Would you transcribe the records below exactly, omitting every picture?

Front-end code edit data
- - -
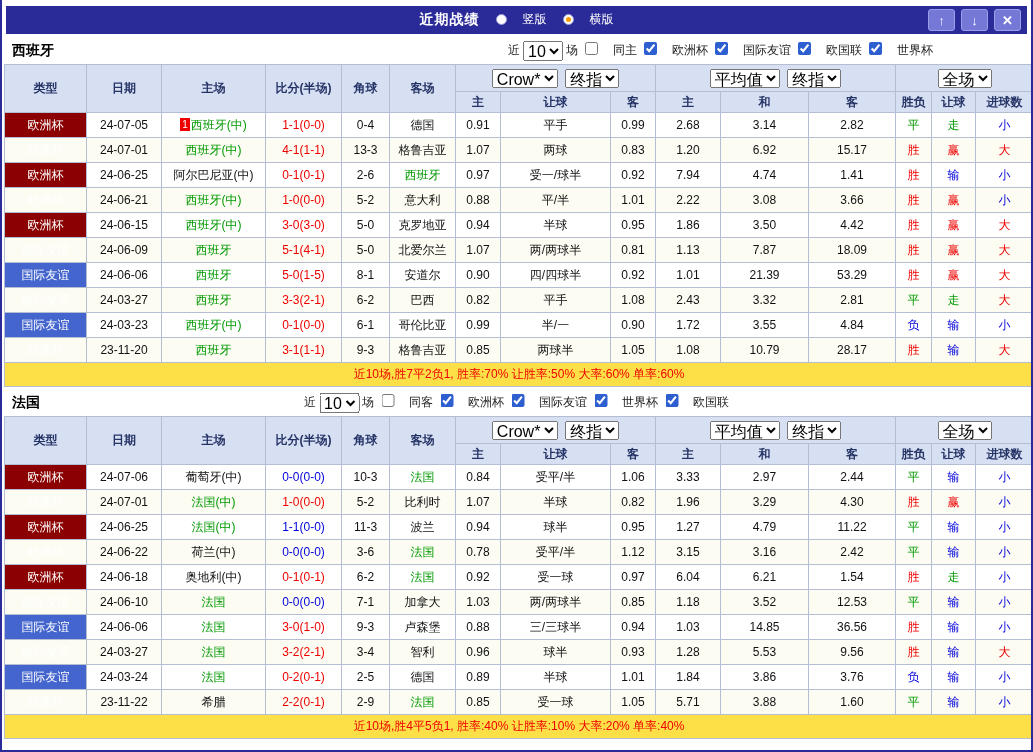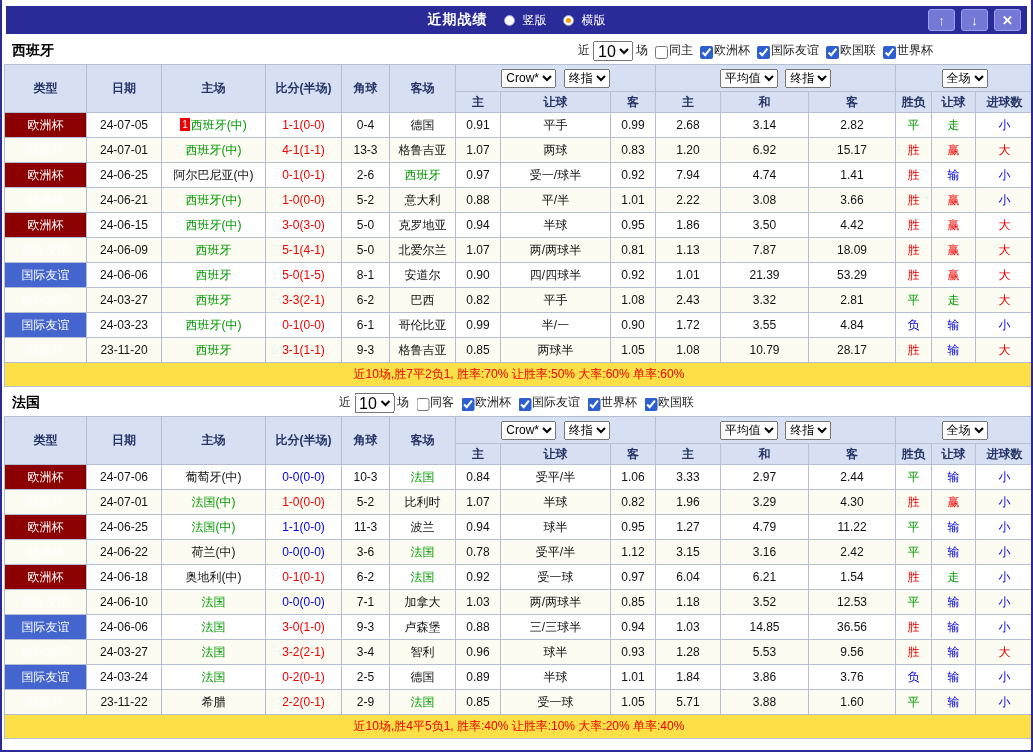--- a/index.html
+++ b/index.html
@@ -9,7 +9,7 @@
 
   
   .titlebar{height:28px;margin:0 4px;background:var(--c-navy,#2a2a99);position:relative;display:flex;align-items:center;justify-content:center;color:#fff}
-  .title-center{display:flex;align-items:flex-end;gap:16px}
+  .title-center{display:flex;align-items:flex-start;gap:16px}
   .title{font-size:14px;font-weight:bold;letter-spacing:1px}
   .radio{display:flex;align-items:center;gap:8px;font-size:12px;cursor:pointer}
   .rdot{width:11px;height:11px;border-radius:50%;background:#fff;border:1px solid #9a9ad8;display:inline-block;position:relative}

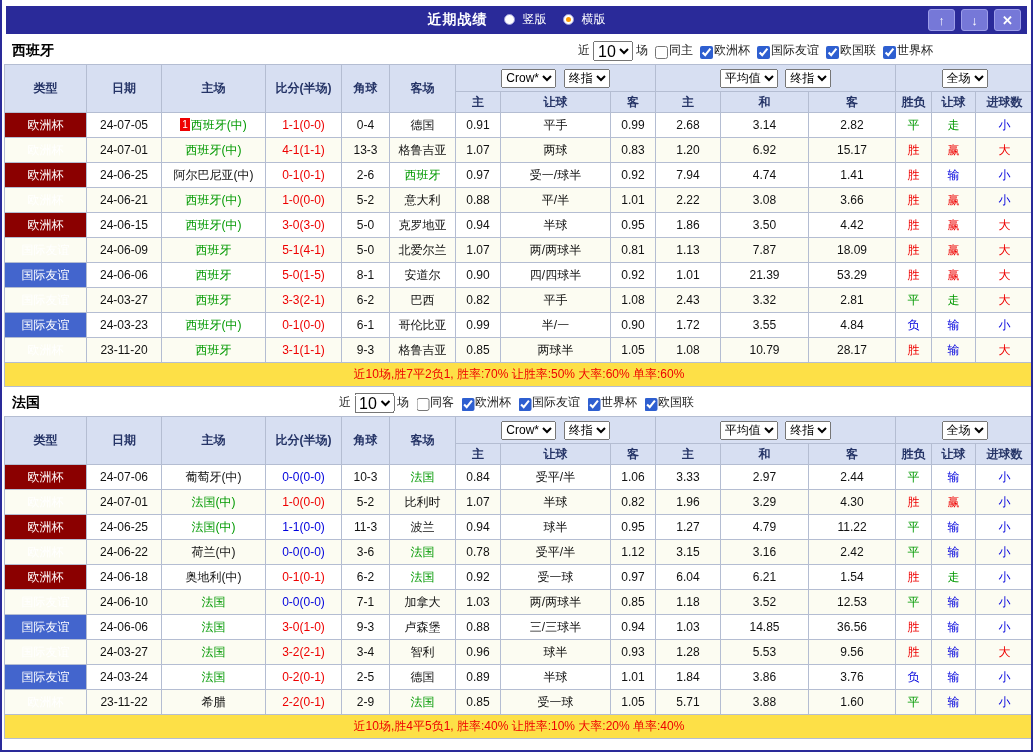--- a/index.html
+++ b/index.html
@@ -11,7 +11,7 @@
   .titlebar{height:28px;margin:0 4px;background:var(--c-navy,#2a2a99);position:relative;display:flex;align-items:center;justify-content:center;color:#fff}
   .title-center{display:flex;align-items:flex-start;gap:16px}
   .title{font-size:14px;font-weight:bold;letter-spacing:1px}
-  .radio{display:flex;align-items:center;gap:8px;font-size:12px;cursor:pointer}
+  .radio{display:flex;align-items:center;gap:16px;font-size:12px;cursor:pointer}
   .rdot{width:11px;height:11px;border-radius:50%;background:#fff;border:1px solid #9a9ad8;display:inline-block;position:relative}
   .rdot.on::after{content:"";position:absolute;left:2px;top:2px;right:2px;bottom:2px;border-radius:50%;background:var(--c-radio_on,#ff9c00)}
   .tb-buttons{position:absolute;right:6px;top:3px;display:flex;gap:6px}

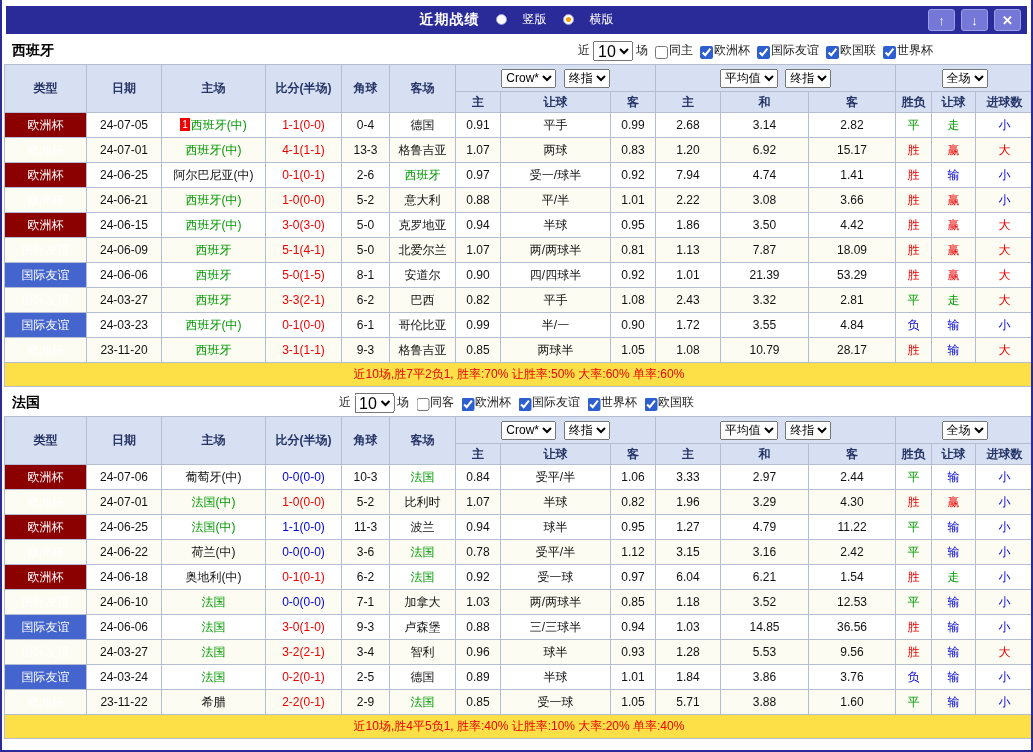--- a/index.html
+++ b/index.html
@@ -26,7 +26,7 @@
   #sections .section:nth-child(1) .filters{right:98px}
   #sections .section:nth-child(2) .filters{left:50%;transform:translateX(-50%)}
   .filters select{font-size:16px;height:20px}
-  .chk{display:flex;align-items:flex-end;gap:1px;margin-left:4px;cursor:pointer}
+  .chk{display:flex;align-items:flex-start;gap:15px;margin-left:4px;cursor:pointer}
   .chk input{width:13px;height:13px;accent-color:var(--c-check,#2e5fd0);margin:0}
 
   

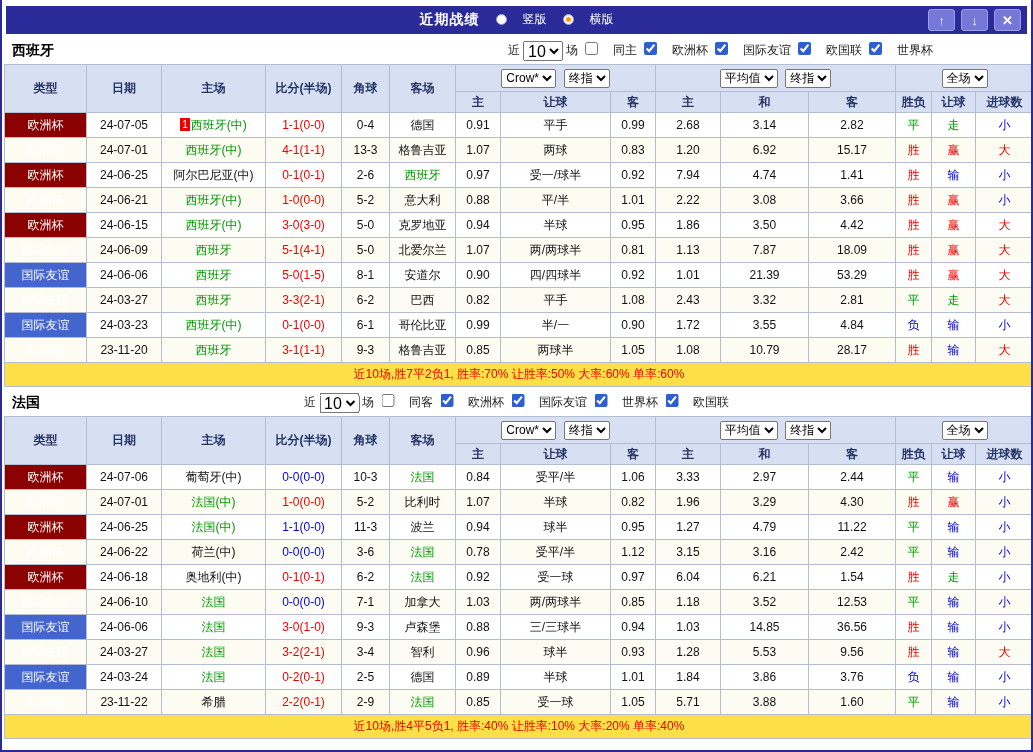--- a/index.html
+++ b/index.html
@@ -34,7 +34,7 @@
   .grid th,.grid td{border:1px solid var(--c-border,#b4bdd2);text-align:center;white-space:nowrap;overflow:hidden;padding:0}
   .grid thead th{background:var(--c-header_bg,#d7dff2);color:#243366;font-weight:bold;height:27px}
   .grid thead tr.h2 th{height:21px}
-  .th-sel select{height:19px;font-size:12px;margin:0 2px;max-width:78px;vertical-align:middle}
+  .th-sel select{height:19px;font-size:16px;margin:0 2px;max-width:78px;vertical-align:middle}
   .grid tbody td{height:25px;color:#111}
   .grid tbody tr.alt td{background:#fcfcf2}
   .grid tbody td.bg-euro{background:var(--c-euro,#8b0000);color:#fff}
- - -
→ Response to the task:
--- a/index.html
+++ b/index.html
@@ -9,7 +9,7 @@
 
   
   .titlebar{height:28px;margin:0 4px;background:var(--c-navy,#2a2a99);position:relative;display:flex;align-items:center;justify-content:center;color:#fff}
-  .title-center{display:flex;align-items:flex-end;gap:16px}
+  .title-center{display:flex;align-items:flex-start;gap:16px}
   .title{font-size:14px;font-weight:bold;letter-spacing:1px}
   .radio{display:flex;align-items:center;gap:8px;font-size:12px;cursor:pointer}
   .rdot{width:11px;height:11px;border-radius:50%;background:#fff;border:1px solid #9a9ad8;display:inline-block;position:relative}

--- a/index.html
+++ b/index.html
@@ -11,7 +11,7 @@
   .titlebar{height:28px;margin:0 4px;background:var(--c-navy,#2a2a99);position:relative;display:flex;align-items:center;justify-content:center;color:#fff}
   .title-center{display:flex;align-items:flex-start;gap:16px}
   .title{font-size:14px;font-weight:bold;letter-spacing:1px}
-  .radio{display:flex;align-items:center;gap:8px;font-size:12px;cursor:pointer}
+  .radio{display:flex;align-items:center;gap:16px;font-size:12px;cursor:pointer}
   .rdot{width:11px;height:11px;border-radius:50%;background:#fff;border:1px solid #9a9ad8;display:inline-block;position:relative}
   .rdot.on::after{content:"";position:absolute;left:2px;top:2px;right:2px;bottom:2px;border-radius:50%;background:var(--c-radio_on,#ff9c00)}
   .tb-buttons{position:absolute;right:6px;top:3px;display:flex;gap:6px}

--- a/index.html
+++ b/index.html
@@ -26,7 +26,7 @@
   #sections .section:nth-child(1) .filters{right:98px}
   #sections .section:nth-child(2) .filters{left:50%;transform:translateX(-50%)}
   .filters select{font-size:16px;height:20px}
-  .chk{display:flex;align-items:flex-end;gap:1px;margin-left:4px;cursor:pointer}
+  .chk{display:flex;align-items:flex-start;gap:15px;margin-left:4px;cursor:pointer}
   .chk input{width:13px;height:13px;accent-color:var(--c-check,#2e5fd0);margin:0}
 
   

--- a/index.html
+++ b/index.html
@@ -34,7 +34,7 @@
   .grid th,.grid td{border:1px solid var(--c-border,#b4bdd2);text-align:center;white-space:nowrap;overflow:hidden;padding:0}
   .grid thead th{background:var(--c-header_bg,#d7dff2);color:#243366;font-weight:bold;height:27px}
   .grid thead tr.h2 th{height:21px}
-  .th-sel select{height:19px;font-size:12px;margin:0 2px;max-width:78px;vertical-align:middle}
+  .th-sel select{height:19px;font-size:16px;margin:0 2px;max-width:78px;vertical-align:middle}
   .grid tbody td{height:25px;color:#111}
   .grid tbody tr.alt td{background:#fcfcf2}
   .grid tbody td.bg-euro{background:var(--c-euro,#8b0000);color:#fff}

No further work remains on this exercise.